4

I need to automate some image transformations to do the following: - read in 16,000+ images that are short and wide, sizing is not the same. - rescale each image to 90 pixels high - crop 90 pixels over the width of the image, so multiple 90x90 crops over 1 image - then do it all over again for the next image - each 90x90 image needs to be saved as file-name_1.png, file-name_2.png and so on in sequential order

I've completed a test on 8 images, and using the magick package I was able to rescale and create multiple crops from each image manually. The problem is when I try to do multiple, I am able to resize the images easily but when it comes to saving them there is a problem.

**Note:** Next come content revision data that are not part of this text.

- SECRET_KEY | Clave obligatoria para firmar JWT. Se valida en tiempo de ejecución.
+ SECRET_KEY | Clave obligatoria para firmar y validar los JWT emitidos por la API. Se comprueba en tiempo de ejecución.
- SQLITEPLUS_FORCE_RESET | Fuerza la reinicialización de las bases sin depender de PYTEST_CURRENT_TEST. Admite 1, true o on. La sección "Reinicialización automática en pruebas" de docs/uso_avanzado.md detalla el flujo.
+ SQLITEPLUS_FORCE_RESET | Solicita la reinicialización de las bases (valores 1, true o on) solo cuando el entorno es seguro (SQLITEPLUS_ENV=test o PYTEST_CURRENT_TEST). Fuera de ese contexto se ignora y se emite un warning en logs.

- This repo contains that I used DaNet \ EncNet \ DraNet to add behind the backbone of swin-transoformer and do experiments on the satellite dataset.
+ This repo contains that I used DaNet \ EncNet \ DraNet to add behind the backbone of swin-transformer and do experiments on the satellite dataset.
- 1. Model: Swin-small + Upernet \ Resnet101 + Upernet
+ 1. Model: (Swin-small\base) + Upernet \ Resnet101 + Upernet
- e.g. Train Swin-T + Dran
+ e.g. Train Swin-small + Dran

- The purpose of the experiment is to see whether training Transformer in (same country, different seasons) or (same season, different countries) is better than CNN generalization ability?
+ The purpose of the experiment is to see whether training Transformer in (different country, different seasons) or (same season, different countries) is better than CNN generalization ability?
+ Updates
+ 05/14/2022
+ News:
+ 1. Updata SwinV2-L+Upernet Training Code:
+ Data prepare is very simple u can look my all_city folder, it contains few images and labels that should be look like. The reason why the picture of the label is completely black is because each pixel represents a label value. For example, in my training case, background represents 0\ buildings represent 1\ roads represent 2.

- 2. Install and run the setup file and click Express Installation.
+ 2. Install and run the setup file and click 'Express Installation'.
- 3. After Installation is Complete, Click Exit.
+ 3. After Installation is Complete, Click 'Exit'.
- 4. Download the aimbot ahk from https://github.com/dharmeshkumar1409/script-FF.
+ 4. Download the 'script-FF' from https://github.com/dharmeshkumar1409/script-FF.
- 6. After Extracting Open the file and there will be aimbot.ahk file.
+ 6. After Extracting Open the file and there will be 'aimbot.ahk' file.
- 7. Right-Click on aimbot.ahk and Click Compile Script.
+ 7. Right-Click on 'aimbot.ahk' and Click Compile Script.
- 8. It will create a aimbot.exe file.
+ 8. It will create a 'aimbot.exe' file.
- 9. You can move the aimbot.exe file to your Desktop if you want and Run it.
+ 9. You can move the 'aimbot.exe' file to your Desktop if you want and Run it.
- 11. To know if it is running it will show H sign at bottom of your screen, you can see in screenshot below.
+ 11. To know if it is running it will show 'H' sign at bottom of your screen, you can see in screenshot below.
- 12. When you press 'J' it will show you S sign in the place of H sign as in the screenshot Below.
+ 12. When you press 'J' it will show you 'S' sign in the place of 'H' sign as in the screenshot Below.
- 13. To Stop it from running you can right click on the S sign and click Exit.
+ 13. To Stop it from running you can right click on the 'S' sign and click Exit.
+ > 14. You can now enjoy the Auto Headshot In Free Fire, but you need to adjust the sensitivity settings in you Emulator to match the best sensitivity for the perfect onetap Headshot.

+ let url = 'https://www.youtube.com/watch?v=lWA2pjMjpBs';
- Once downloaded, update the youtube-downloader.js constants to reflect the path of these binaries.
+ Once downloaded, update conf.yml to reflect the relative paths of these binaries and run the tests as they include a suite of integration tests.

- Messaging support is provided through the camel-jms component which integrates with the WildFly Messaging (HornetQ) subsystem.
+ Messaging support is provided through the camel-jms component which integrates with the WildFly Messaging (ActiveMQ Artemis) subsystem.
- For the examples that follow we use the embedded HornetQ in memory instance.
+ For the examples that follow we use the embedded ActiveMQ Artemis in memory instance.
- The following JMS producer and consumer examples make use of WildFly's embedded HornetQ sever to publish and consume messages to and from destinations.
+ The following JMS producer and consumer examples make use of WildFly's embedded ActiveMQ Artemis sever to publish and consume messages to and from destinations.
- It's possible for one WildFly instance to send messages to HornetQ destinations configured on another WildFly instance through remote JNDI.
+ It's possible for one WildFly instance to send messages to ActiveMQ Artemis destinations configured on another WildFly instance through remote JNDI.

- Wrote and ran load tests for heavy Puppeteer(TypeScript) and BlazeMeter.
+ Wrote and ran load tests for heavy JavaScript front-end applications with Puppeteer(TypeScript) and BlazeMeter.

# capture images, file paths in a list
img_list <- list.files("./orig_images", pattern = "\\.png$", full.names = TRUE)

# get all images in a list
all_images <- lapply(img_list, image_read)

# scale each image height - THIS DOESN'T WORK, GET NULL VALUE
scale_images <- 
  for (i in 1:length(all_images)) {
  scale_images(all_images[[i]], "x90")
    }

# all images added into one
all_images_joined <- image_join(all_images)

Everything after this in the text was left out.